Class Child extends Parent {
  Child({ this.data }) : Parent(data: data);
  void showData() { print(data); }
}

T wrapper<T extends Parent>(String value) {
  var result = T(data: value);
  return result;
}

void main() {
  var trial = wrapper<Child>("Hello world");
  trial.showMessage(); // print "Hello world"
}

But turns out it gives me error at var result = T(data: value);, saying that T is not a function. When I specified , I expect that T can be operated like Parent class, and if I supplied its descendant like Child, the operation done will be Child instead. But the constructor will work either way because T extends Parent. Is such thing possible?

Answer 1

Constructors are not inherited. You know that already, because you wrote one yourself in your child class that does nothing but call the base class with the same parameters.

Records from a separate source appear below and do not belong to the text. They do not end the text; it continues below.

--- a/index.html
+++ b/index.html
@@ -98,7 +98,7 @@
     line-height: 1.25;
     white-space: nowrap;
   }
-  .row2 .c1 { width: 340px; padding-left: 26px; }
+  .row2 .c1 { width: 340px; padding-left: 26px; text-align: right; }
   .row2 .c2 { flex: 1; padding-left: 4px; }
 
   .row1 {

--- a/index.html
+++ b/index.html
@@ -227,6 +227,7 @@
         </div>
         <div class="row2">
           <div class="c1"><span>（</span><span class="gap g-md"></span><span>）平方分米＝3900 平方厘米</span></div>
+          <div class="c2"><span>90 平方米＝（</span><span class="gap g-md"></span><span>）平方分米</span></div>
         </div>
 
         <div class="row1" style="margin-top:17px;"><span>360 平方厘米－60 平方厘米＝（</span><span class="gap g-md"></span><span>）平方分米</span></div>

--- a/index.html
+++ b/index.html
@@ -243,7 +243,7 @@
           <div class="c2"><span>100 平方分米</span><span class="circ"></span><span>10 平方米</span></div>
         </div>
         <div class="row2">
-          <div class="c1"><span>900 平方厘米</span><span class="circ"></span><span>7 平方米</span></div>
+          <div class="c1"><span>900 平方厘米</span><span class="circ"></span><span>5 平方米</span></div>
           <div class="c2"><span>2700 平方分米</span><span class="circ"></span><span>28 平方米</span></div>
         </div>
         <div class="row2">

One could as well write a different constructor. So "X extends Y" says a lot about X, but it does not say anything about how the constructor of X looks (or whether it even has a constructor accessible in that scope). So a constructor call is not in the properties available to you when you specify your generic to "extend Y", because Y can do exactly nothing to make sure all it's derivates follow a specific construction method.

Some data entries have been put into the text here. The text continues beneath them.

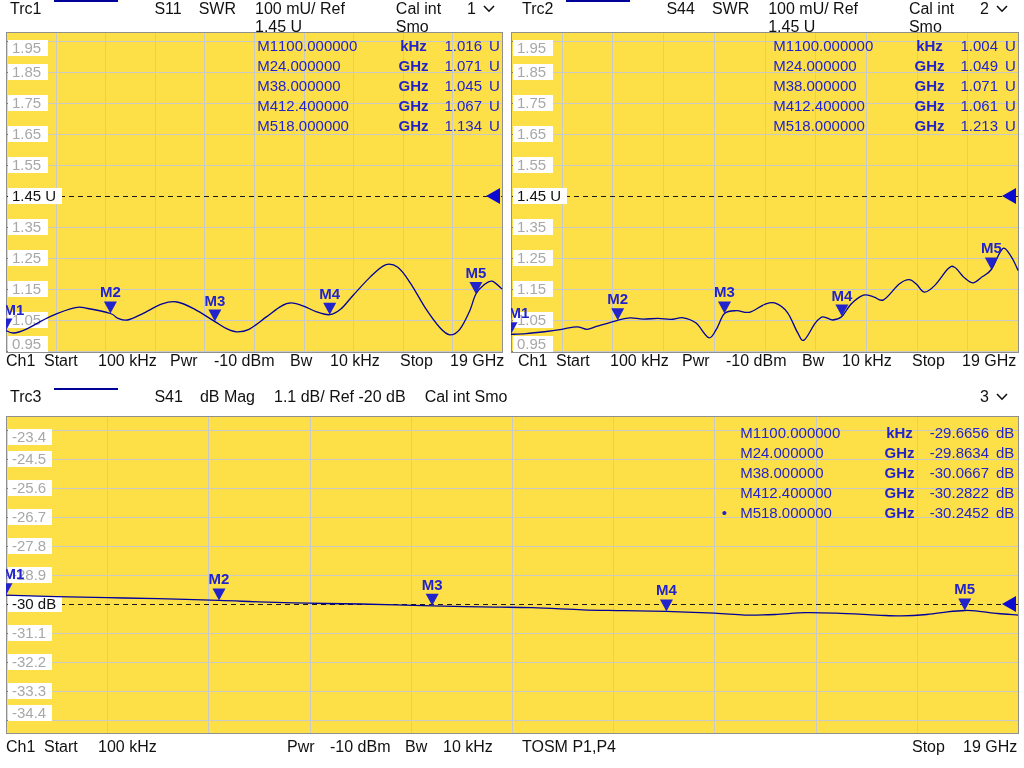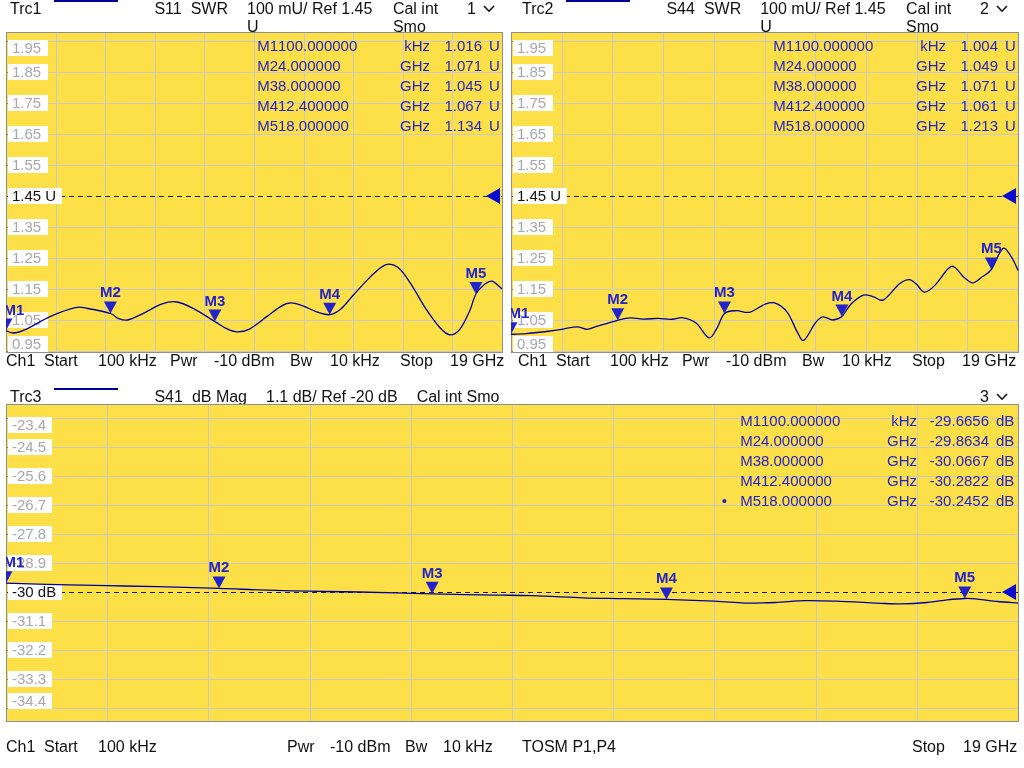--- a/index.html
+++ b/index.html
@@ -12,7 +12,7 @@
   .tname{margin-left:10px;}
   .tline{margin-left:13px;width:64px;height:2px;background:#000099;flex:0 0 auto;}
   .h-sp{margin-left:36px;}
-  .h-fm{margin-left:9px;}
+  .h-fm{margin-left:17px;}
   .h-sc{margin-left:19px;}
   .h-cal{margin-left:19px;}
   .spacer{flex:1;}

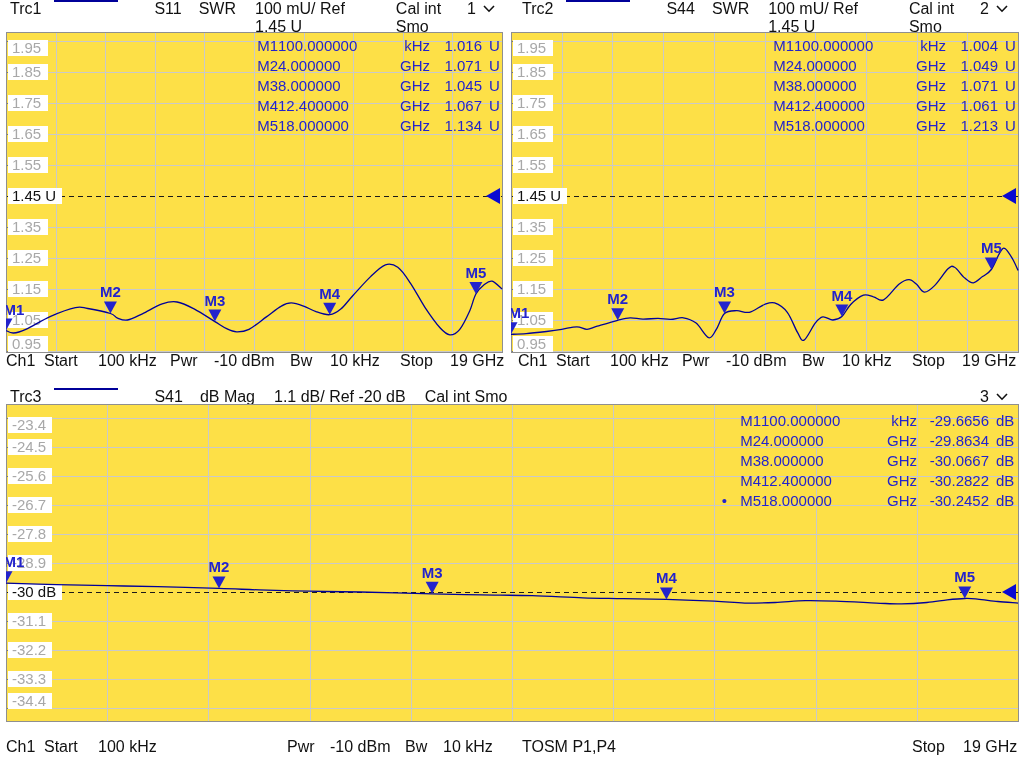--- a/index.html
+++ b/index.html
@@ -29,7 +29,7 @@
   .c0{text-align:right;padding-right:2px;}
   .c1{text-align:right;}
   .c2{text-align:left;}
-  .c3{text-align:right;padding-left:7px;}
+  .c3{text-align:center;padding-left:7px;font-weight:bold;}
   .c4{text-align:right;}
   .c5{text-align:left;padding-left:7px;}
   .axisrow{position:absolute;font-size:16px;color:#111;}

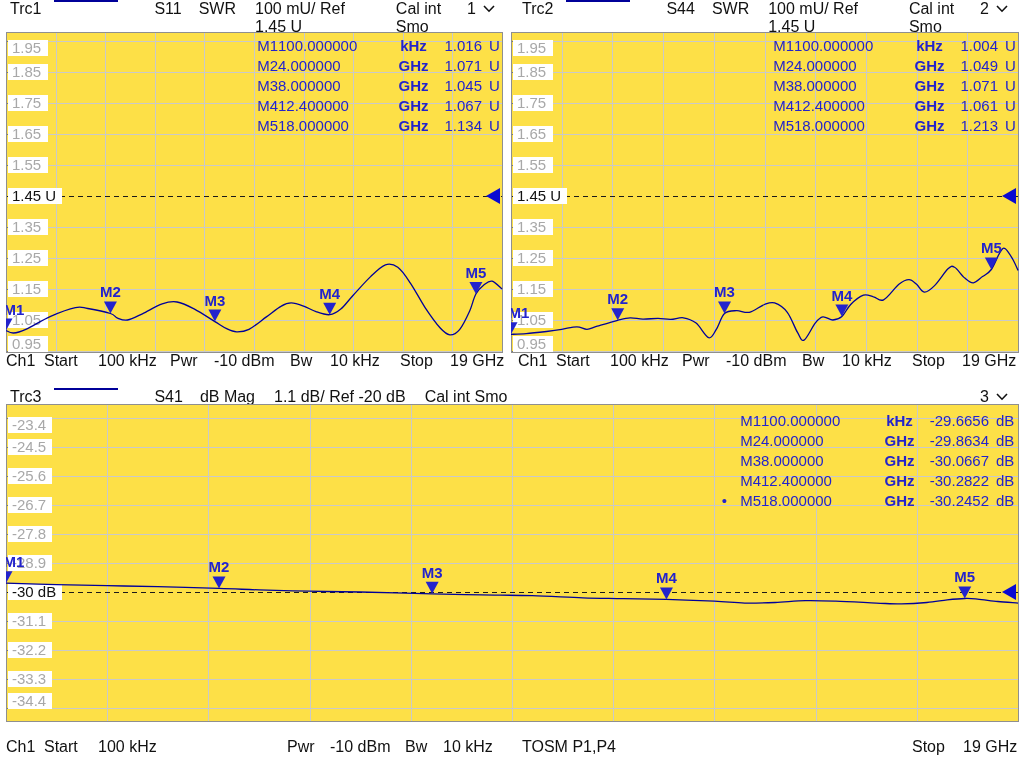--- a/index.html
+++ b/index.html
@@ -21,7 +21,7 @@
   .chartbox{position:absolute;background:#fde047;}
   #chartbox0{left:6px;top:32px;width:497px;height:321px;}
   #chartbox1{left:511px;top:32px;width:508px;height:321px;}
-  #chartbox2{left:6px;top:404px;width:1013px;height:318px;}
+  #chartbox2{left:6px;top:416px;width:1013px;height:318px;}
   .chartbox svg{position:absolute;left:0;top:0;}
   .mtable{position:absolute;display:grid;grid-auto-rows:20px;font-size:15px;color:#2323cc;
           line-height:20px;white-space:pre;}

Different languages deal with the problem of "but how do I construct a new instance of my generic type" in different ways, but the underlying concept is common to almost all concepts of generics where the generic code is compiled before knowing the specific types of all T's handled. A constructor is not inherited in most OOP languages, therefor it is not guaranteed to be there for any "X extends Y" even if Y has it.

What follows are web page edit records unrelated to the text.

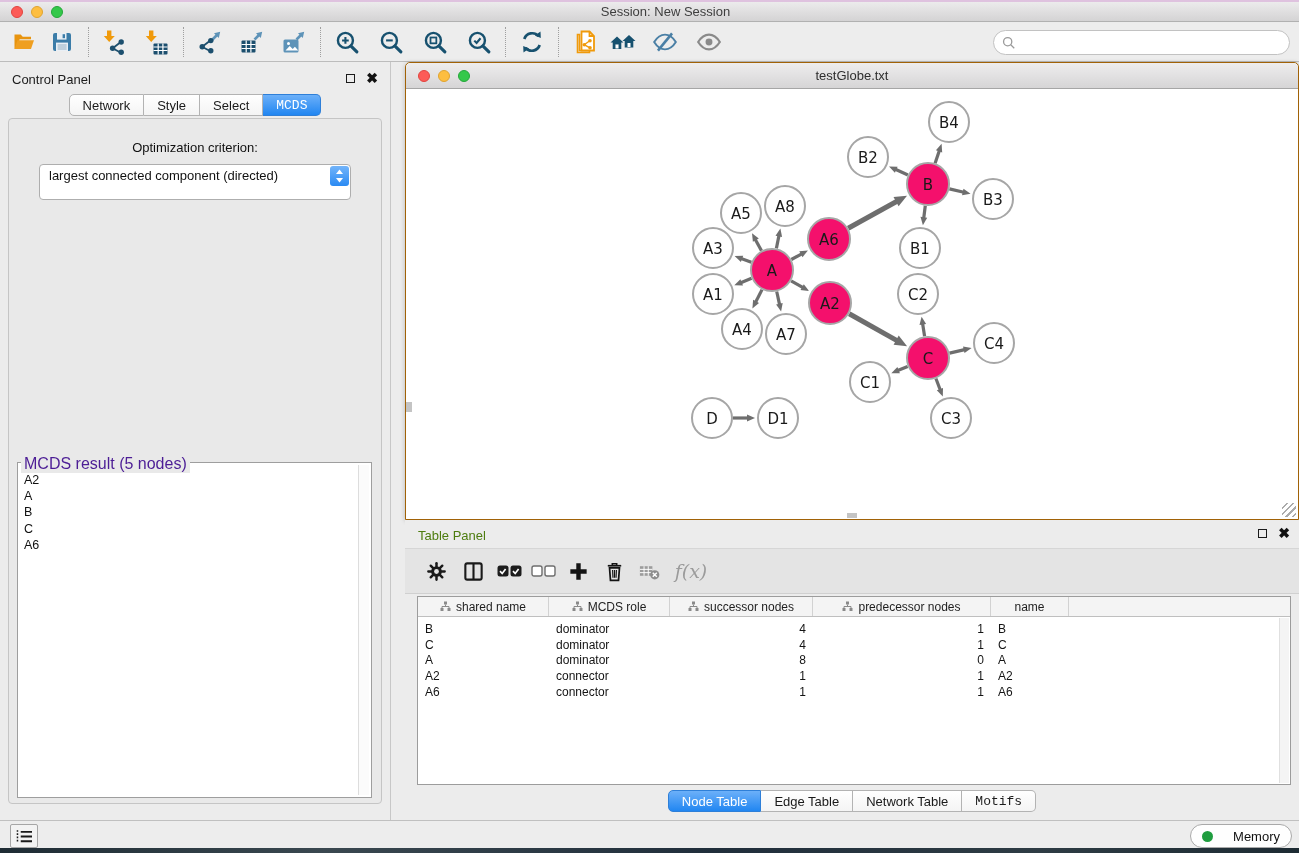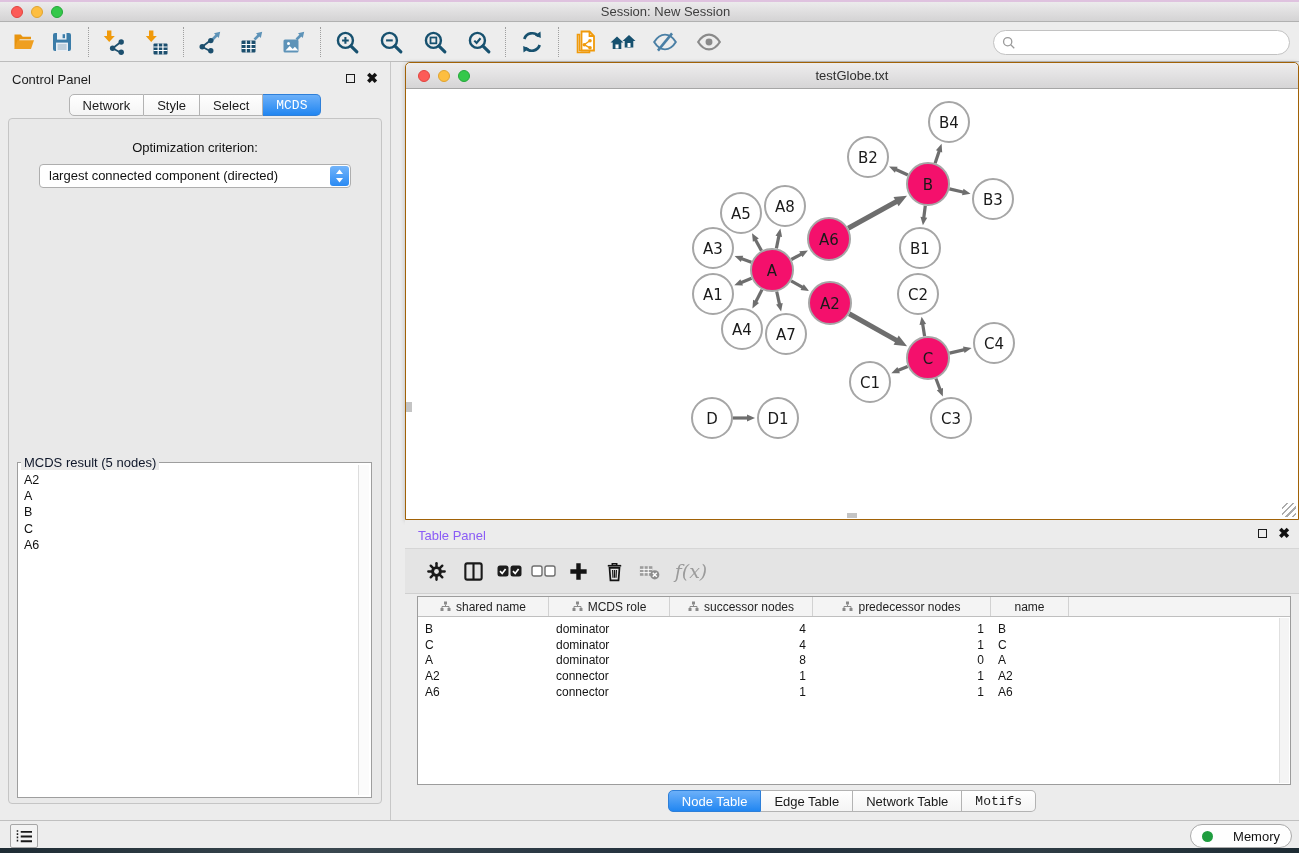--- a/index.html
+++ b/index.html
@@ -42,7 +42,7 @@
   .cp-content { position:absolute; left:8px; right:8px; top:56px; bottom:16px;
     border:1px solid #c5c5c5; border-radius:4px; background:#e9e9e9; }
   .opt-label { margin-top:21px; text-align:center; font-size:13px; color:#101010; }
-  .select-box { position:relative; width:312px; height:24px; margin:9px auto 0; background:#fff;
+  .select-box { position:relative; width:312px; height:36px; margin:9px auto 0; background:#fff;
     border:1px solid #aeaeae; border-radius:4px; font-size:13px; color:#111; line-height:22px; padding:0 24px 0 9px;
     white-space:nowrap; overflow:hidden; }
   .select-stepper { position:absolute; right:1px; top:1px; width:19px; height:20px; border-radius:3px;

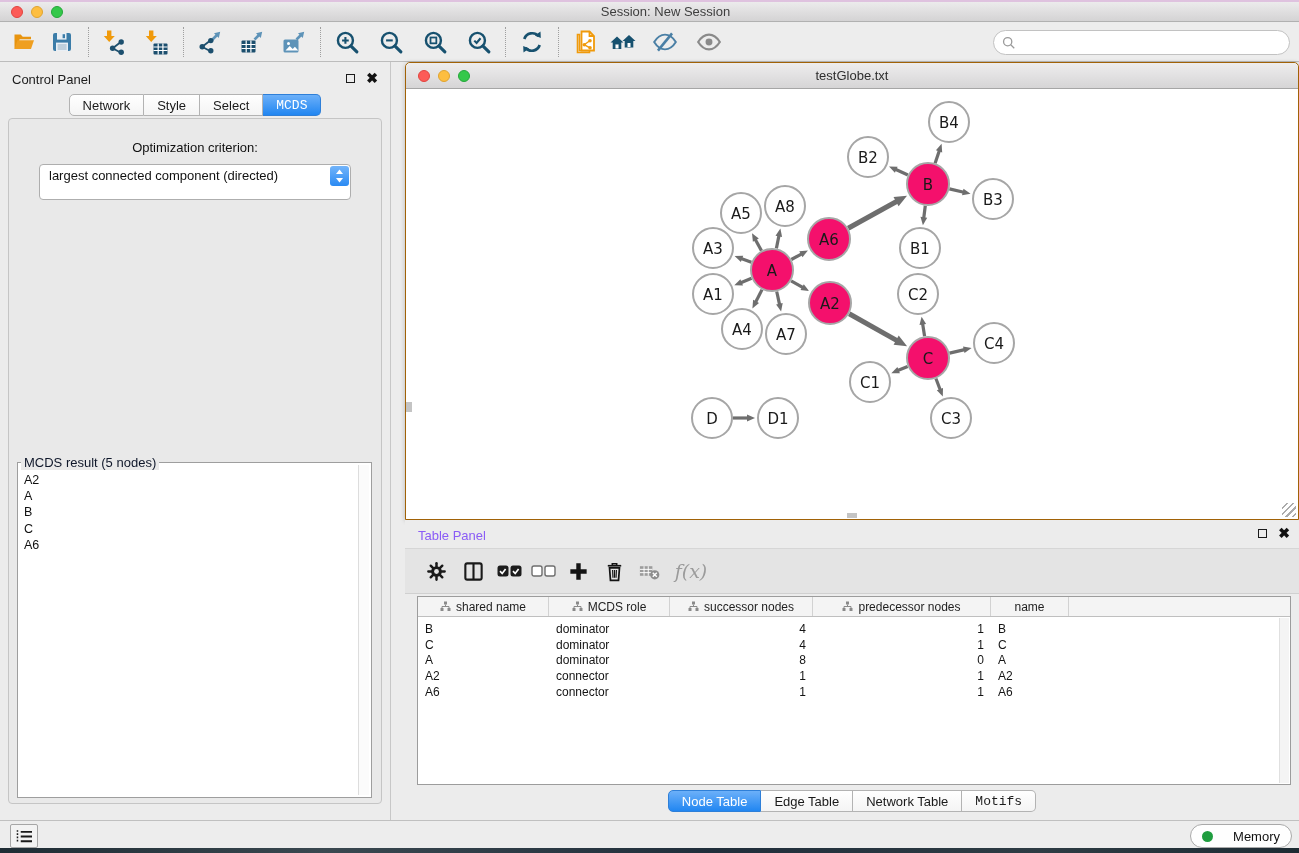--- a/index.html
+++ b/index.html
@@ -52,7 +52,7 @@
   .mac-btn { background:linear-gradient(#ffffff,#f1f1f1); border:1px solid #b2b2b2; border-radius:5px;
     font-size:13px; color:#111; padding:2.5px 15px; font-family:inherit; }
   .result-group { position:absolute; left:8px; right:9px; top:343px; bottom:5px; border:1px solid #9e9e9e; background:#fff; }
-  .result-legend { position:absolute; top:-8px; left:3px; background:#e9e9e9; font-size:13px; color:#0f172a; padding:0 3px; }
+  .result-legend { position:absolute; top:-8px; left:3px; background:#e9e9e9; font-size:16px; color:#4c1d95; padding:0 3px; }
   .result-list { position:absolute; left:2px; top:2px; right:15px; bottom:2px; padding:7px 0 0 4px;
     font-size:12.5px; color:#111; line-height:16.2px; overflow:hidden; }
   .result-scroll { position:absolute; right:2px; top:2px; bottom:2px; width:11px; background:#fbfbfb; border-left:1px solid #ddd; }

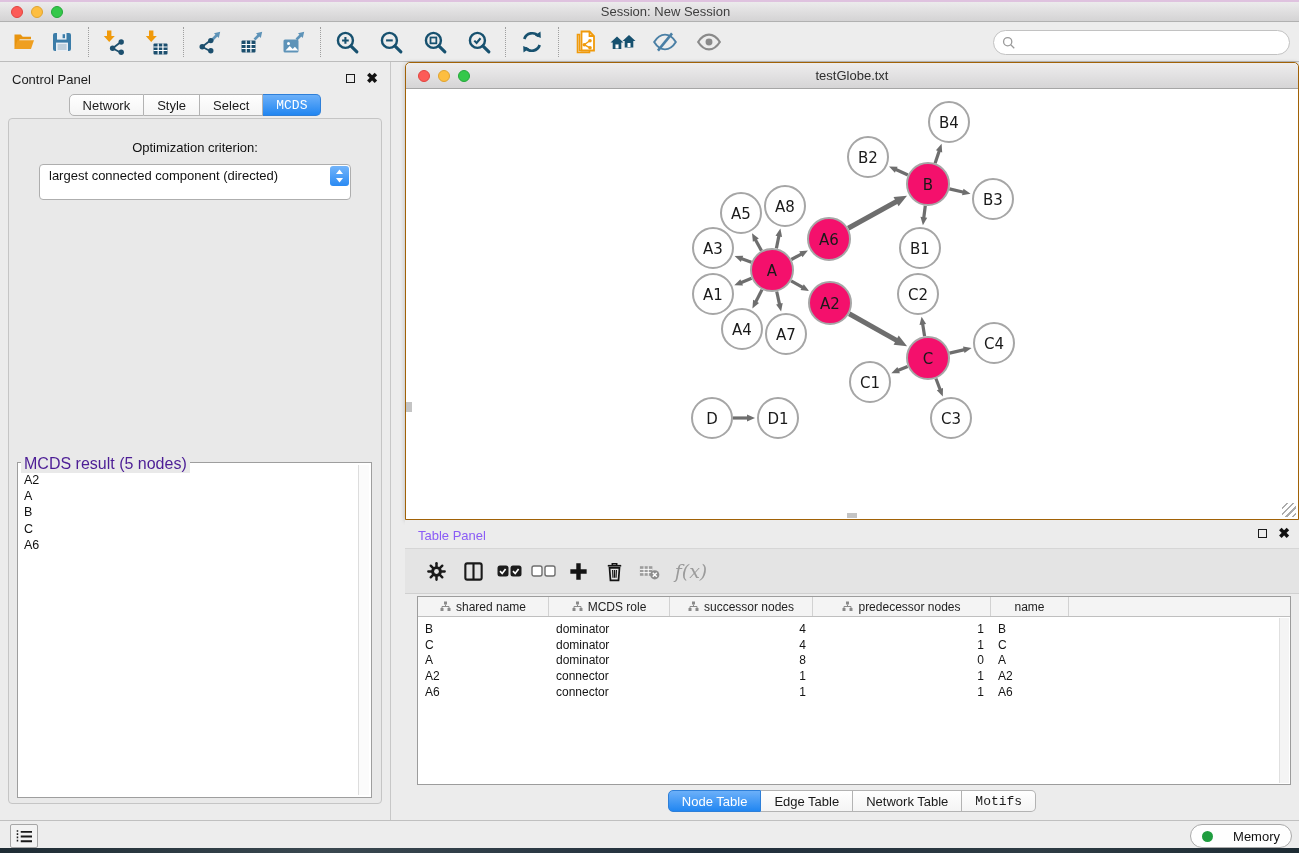--- a/index.html
+++ b/index.html
@@ -74,7 +74,7 @@
   
   .table-panel { position:absolute; left:405px; top:520px; width:894px; height:300px; background:#ececec; }
   .tp-header { position:relative; height:26px; }
-  .tp-title { font-size:13px; color:#8b5cf6; padding:8px 0 0 13px; }
+  .tp-title { font-size:13px; color:#4d7c0f; padding:8px 0 0 13px; }
   .tp-toolbar { position:absolute; left:0; right:0; top:28px; height:46px; background:#e4e4e4;
     border-top:1px solid #d6d6d6; border-bottom:1px solid #d0d0d0; display:flex; align-items:center; }
   .tp-btn { width:34px; height:34px; display:flex; align-items:center; justify-content:center; flex:none; }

It might be easy to overlook when you have all your code in one compilation unit. The compiler should be able to figure it out, right? But your code might not be in a single compilation unit:

Codebase one:

Class Parent {
  String data;
  Parent({ this.data });
}

T wrapper<T extends Parent>(String value) {
  var result = T(data: value);
  return result;
}

At this point, the compiler has no idea what "Child" might look like. It cannot possibly determine that the child class that will be used in the Future has a constructor like that.

Codebase 2:

Class Child extends Parent {
  Child({ this.data }) : Parent(data: data);
  void showData() { print(data); }
}

void main() {
  var trial = wrapper<Child>("Hello world");
  trial.showMessage(); // print "Hello world"
}

Now, at this point, a compiler could figure out that the program it's given would actually work. Some concepts of generics do that, where generics cannot be compiled into independent libraries, they always come as source code, because only the final compiler producing the executable can determine whether it would work with a specific class. Flutter does not do this. Flutter needs the generic itself be valid for the constraints given.

All newer language's versions of generics have followed the path of knowing the constraints beforehand and only allowing code operating inside those constraints. And I think it's good because while it has it's shortcomings, it leaves less room for errors or cryptic error messages.